You definitely have to have a thick skin to be an artist because you are accepted into some Juried Shows while you are rejected by others. But it is worth it. I was accepted into the first Juried show I entered, which was a nice start. I also had my work validated when I received second place in the prestigious Caldwell Art Fair in 2010. Finally, I remember how elated I was when I had a piece accepted into the esteemed Lyme Art Association “American Waters: A Marine Art Exhibition” and the piece sold before the show even opened.

Painting can be very grueling and the constant exposure to chemicals can be worrisome. But there is a reward for being immersed in the creative process that is almost indescribable. I find that if I am really involved in executing a painting of something I love that the picture seems to just fly out of me. I enjoy that first attempt when you are loose and free to express the general idea. With oil paint, you can usually correct yourself later without any ramifications.  Sometimes though the paint gets too thick and a painting can be ruined. I also try to constantly research new venues and outlets on the internet; this keeps me motivated and engaged in the constantly changing art market.

What have you learned about yourself through this process?
I have learned that my “passion” truly is oil painting and that I love being a creative person. At some point in the process, I realized that I truly am an “artist,” no matter how pretentious that label sounds. I also discovered that I enjoy sharing my love of art through teaching. I have instilled my passion in my daughters and it is so gratifying to see them engaging in the arts. One of my daughters will be starting a job in an art gallery and the other has been accepted into the Frick Museum in NYC for an intensive high school study program.

Painting “en plein air” north of San Francisco

Looking back, is there anything you’d have done differently?
I was a History major at Duke and I often look back and think I should have majored in at least Art History. But I NEVER regret my liberal arts education. Although I’m sure I would have loved going to a fine art school, I’m thankful that I also have my “lawyer” side. My background in law has been incredibly helpful in navigating the business of art.

 

What advice do you have for women seeking reinvention in midlife, and possibly a passion for art?
I truly believe that you will be happiest when you are doing something that you feel “passionate” about. Some people have trouble figuring out what that is but for me, it was pretty clear from an early age.

If you’re interested in pursuing art, network and join as many art groups as possible. Take classes and constantly learn new things. I believe you will develop your own artistic style by synthesizing what you learn from many different teachers. Each teacher has something different to offer and it is a constant learning process. I continue to attend art classes as well as legal classes about art. There is a fabulous group called The Center for Art Law in Brooklyn that deals with legal issues in art matters. I recently became a contributing author for their online newsletter and submitted a piece on the effect of current immigration policies on immigrant artists.
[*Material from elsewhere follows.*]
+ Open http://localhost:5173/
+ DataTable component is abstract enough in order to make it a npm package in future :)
I also recommend finding a place you can establish as your studio. I went through the process of renting various art studios and ended up ultimately making my own in my house. While I miss the camaraderie of other artists, the convenience outweighs any isolation I might feel.

My studio

Take a chance and apply to Juried Art shows and join local art associations so that you are aware of open calls. Keep trying. You will face rejections and acceptances both. There are so many opportunities out there.
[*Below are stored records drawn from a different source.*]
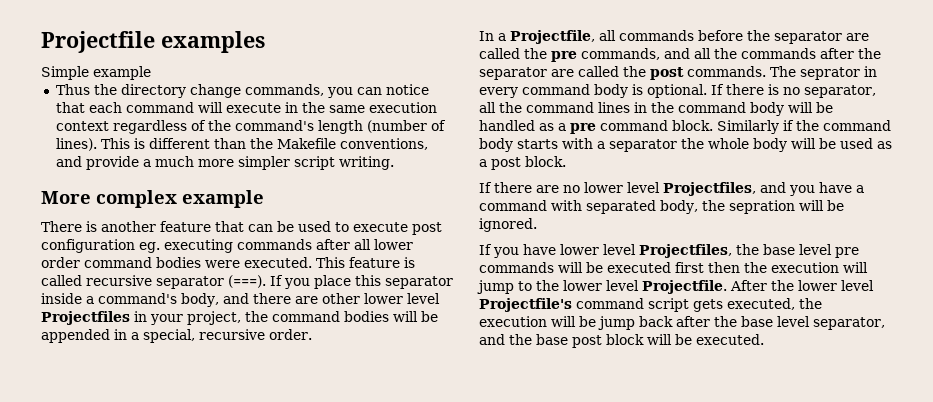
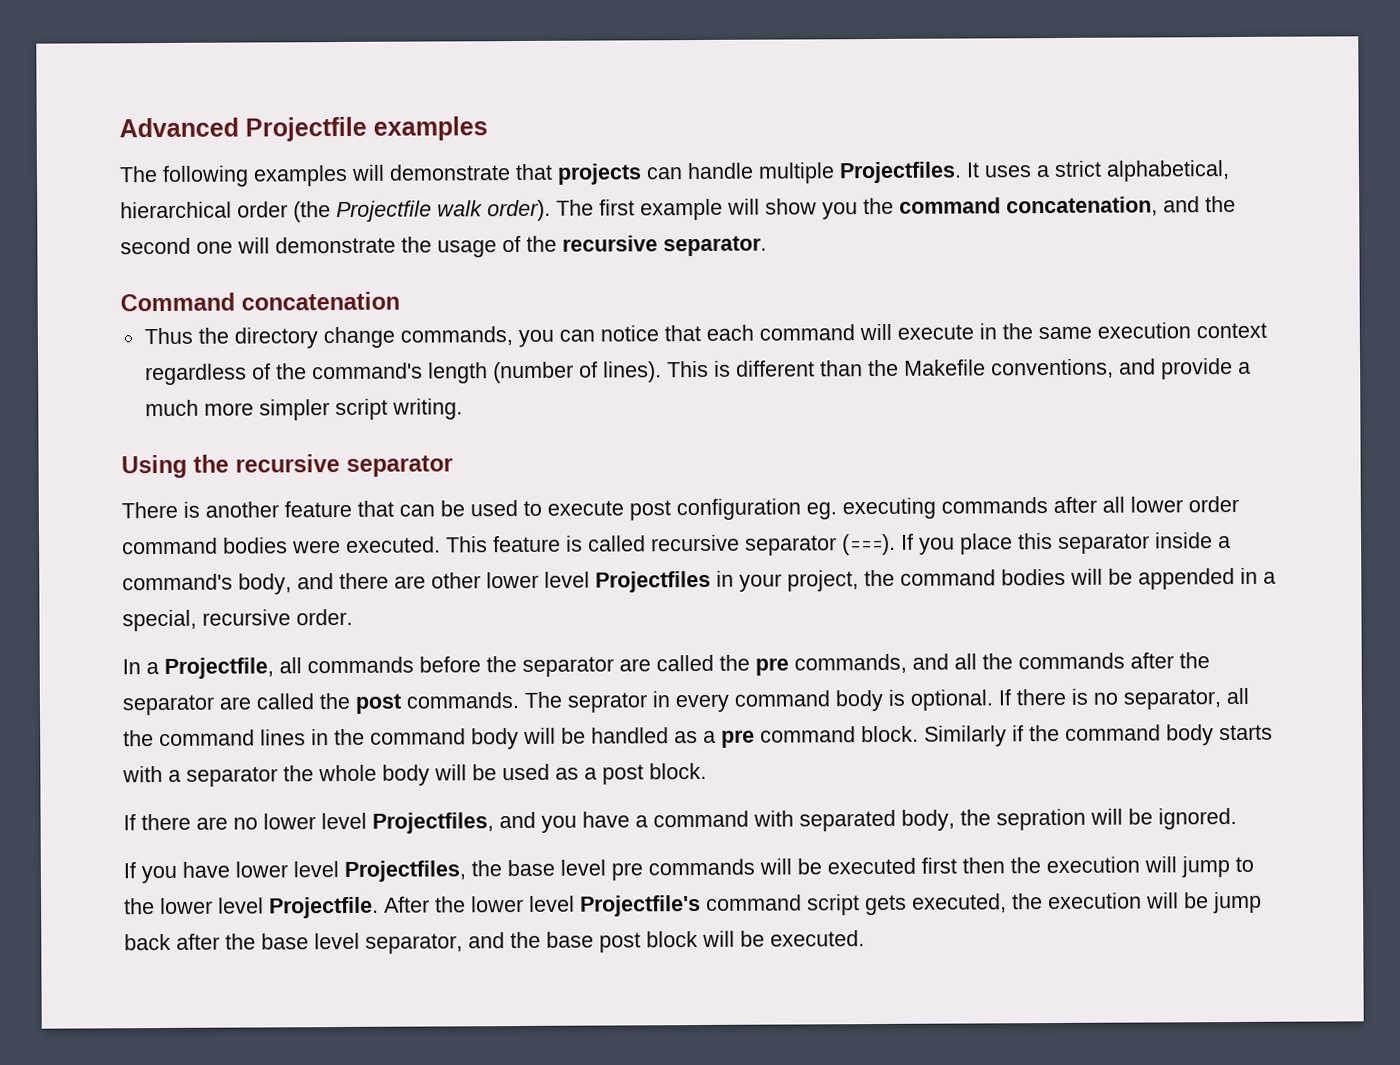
- Projectfile examples
+ Advanced Projectfile examples
- Simple example
+ The following examples will demonstrate that projects can handle multiple Projectfiles. It uses a strict alphabetical, hierarchical order (the Projectfile walk order). The first example will show you the command concatenation, and the second one will demonstrate the usage of the recursive separator.
+ Command concatenation
- More complex example
+ Using the recursive separator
Visit galleries, make contacts, take workshops, and make yourself known. Most recently I was planning on traveling to San Diego to visit my daughter in college and I found a MeetUp group online (the San Diego En Plein Air Painters) and spent several glorious days painting on the cliffs of La Jolla overlooking the Pacific Ocean.

What resources do you recommend?
I realized I would not be taken seriously unless I had a website so I set one up through FASO (Fine Art Studio Online). I now have my own website where I sell my art online. Of course, in order to put images of my artwork online, I needed to learn how to photograph them properly, which entailed taking a course in that. The Silvermine Arts Center in New Canaan, CT and the Montclair art Museum were invaluable in that regard.

Join national organizations such as Oil Painters of America (OPA).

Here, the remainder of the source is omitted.